Segment Start: Supplied records

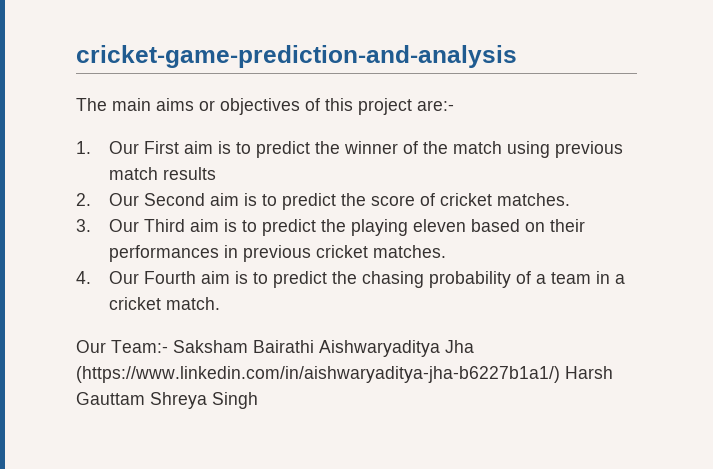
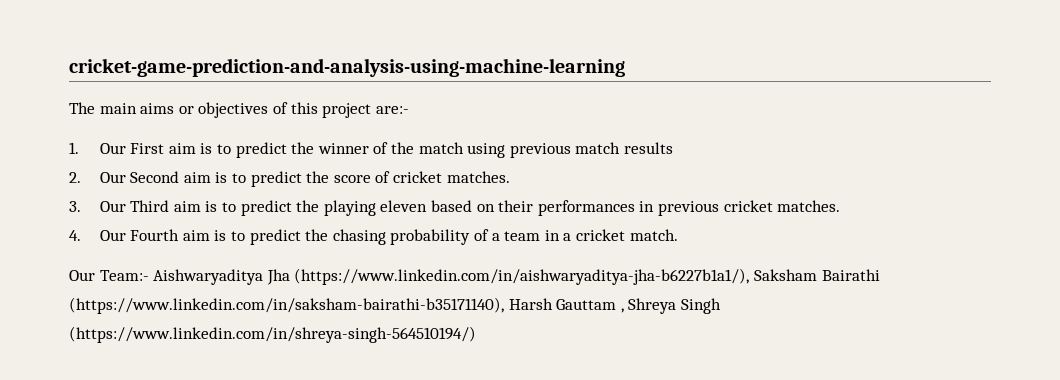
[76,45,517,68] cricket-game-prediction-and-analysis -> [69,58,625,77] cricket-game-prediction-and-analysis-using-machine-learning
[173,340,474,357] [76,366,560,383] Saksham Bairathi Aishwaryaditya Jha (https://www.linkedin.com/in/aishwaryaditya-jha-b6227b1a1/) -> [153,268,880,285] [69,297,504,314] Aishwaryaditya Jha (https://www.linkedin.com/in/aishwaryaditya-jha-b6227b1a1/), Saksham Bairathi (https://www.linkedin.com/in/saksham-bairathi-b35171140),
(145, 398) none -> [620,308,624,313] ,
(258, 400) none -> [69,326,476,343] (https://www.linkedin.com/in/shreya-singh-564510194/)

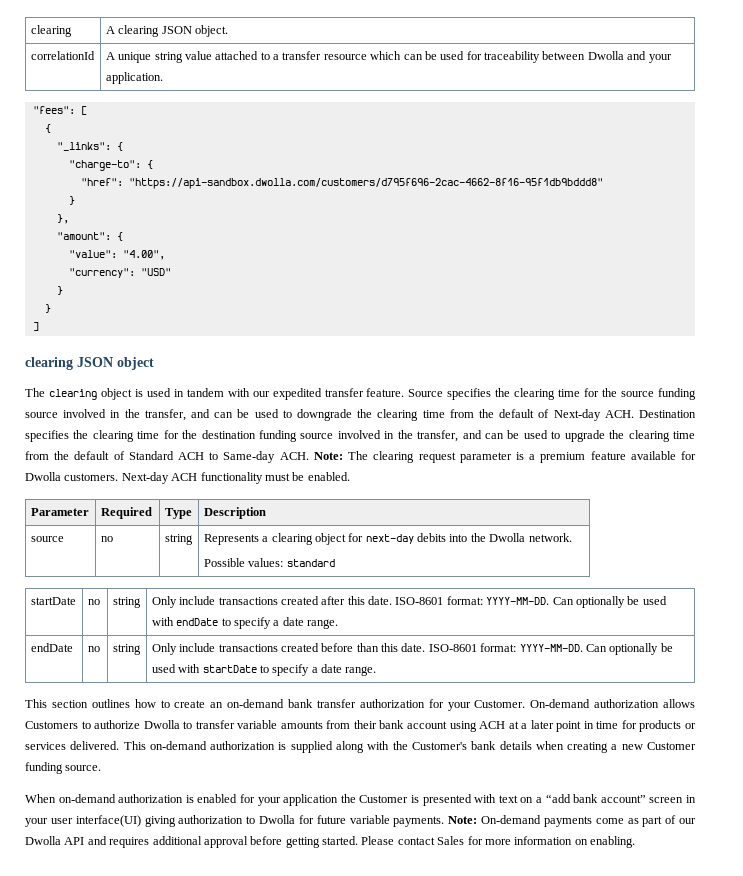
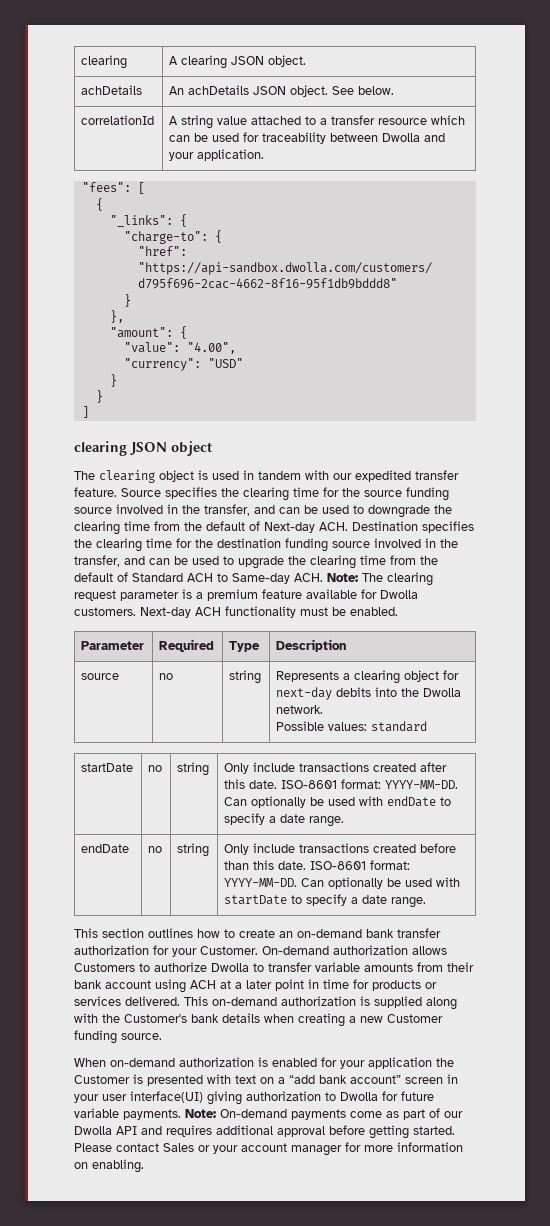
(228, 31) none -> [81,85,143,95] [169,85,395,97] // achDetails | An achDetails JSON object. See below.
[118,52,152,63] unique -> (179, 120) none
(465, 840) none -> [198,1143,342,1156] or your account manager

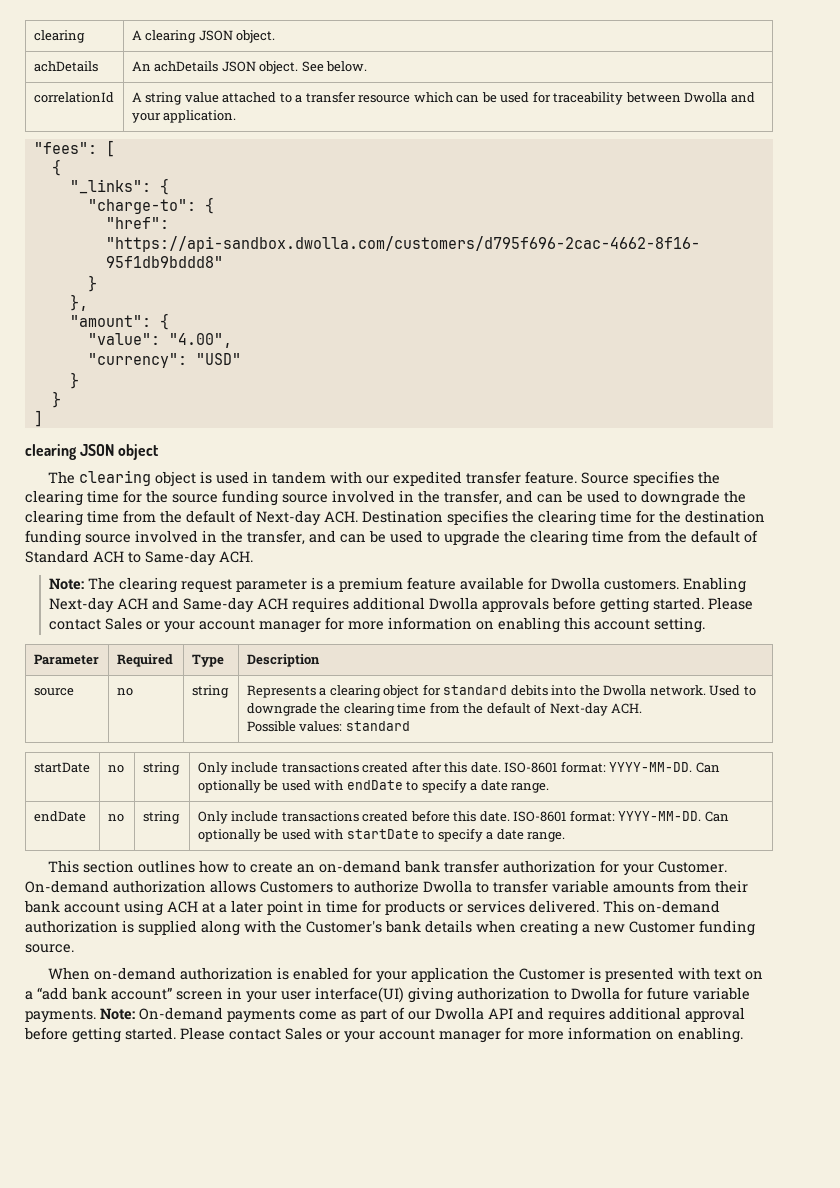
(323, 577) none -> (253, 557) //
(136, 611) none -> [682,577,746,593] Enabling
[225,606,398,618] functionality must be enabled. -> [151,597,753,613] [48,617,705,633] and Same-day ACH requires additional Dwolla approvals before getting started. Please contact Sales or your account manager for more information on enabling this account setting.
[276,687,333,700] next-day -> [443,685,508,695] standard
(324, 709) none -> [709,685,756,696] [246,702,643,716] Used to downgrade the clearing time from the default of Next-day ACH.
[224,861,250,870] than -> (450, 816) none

Segment End: Supplied records

> **Assigned task**: All of the entries must be reproduced exactly, with no pictures kept.

> **Response to the task**:
[76,45,517,68] cricket-game-prediction-and-analysis -> [69,58,625,77] cricket-game-prediction-and-analysis-using-machine-learning
[173,340,474,357] [76,366,560,383] Saksham Bairathi Aishwaryaditya Jha (https://www.linkedin.com/in/aishwaryaditya-jha-b6227b1a1/) -> [153,268,880,285] [69,297,504,314] Aishwaryaditya Jha (https://www.linkedin.com/in/aishwaryaditya-jha-b6227b1a1/), Saksham Bairathi (https://www.linkedin.com/in/saksham-bairathi-b35171140),
(145, 398) none -> [620,308,624,313] ,
(258, 400) none -> [69,326,476,343] (https://www.linkedin.com/in/shreya-singh-564510194/)

(228, 31) none -> [81,85,143,95] [169,85,395,97] // achDetails | An achDetails JSON object. See below.
[118,52,152,63] unique -> (179, 120) none
(465, 840) none -> [198,1143,342,1156] or your account manager

(323, 577) none -> (253, 557) //
(136, 611) none -> [682,577,746,593] Enabling
[225,606,398,618] functionality must be enabled. -> [151,597,753,613] [48,617,705,633] and Same-day ACH requires additional Dwolla approvals before getting started. Please contact Sales or your account manager for more information on enabling this account setting.
[276,687,333,700] next-day -> [443,685,508,695] standard
(324, 709) none -> [709,685,756,696] [246,702,643,716] Used to downgrade the clearing time from the default of Next-day ACH.
[224,861,250,870] than -> (450, 816) none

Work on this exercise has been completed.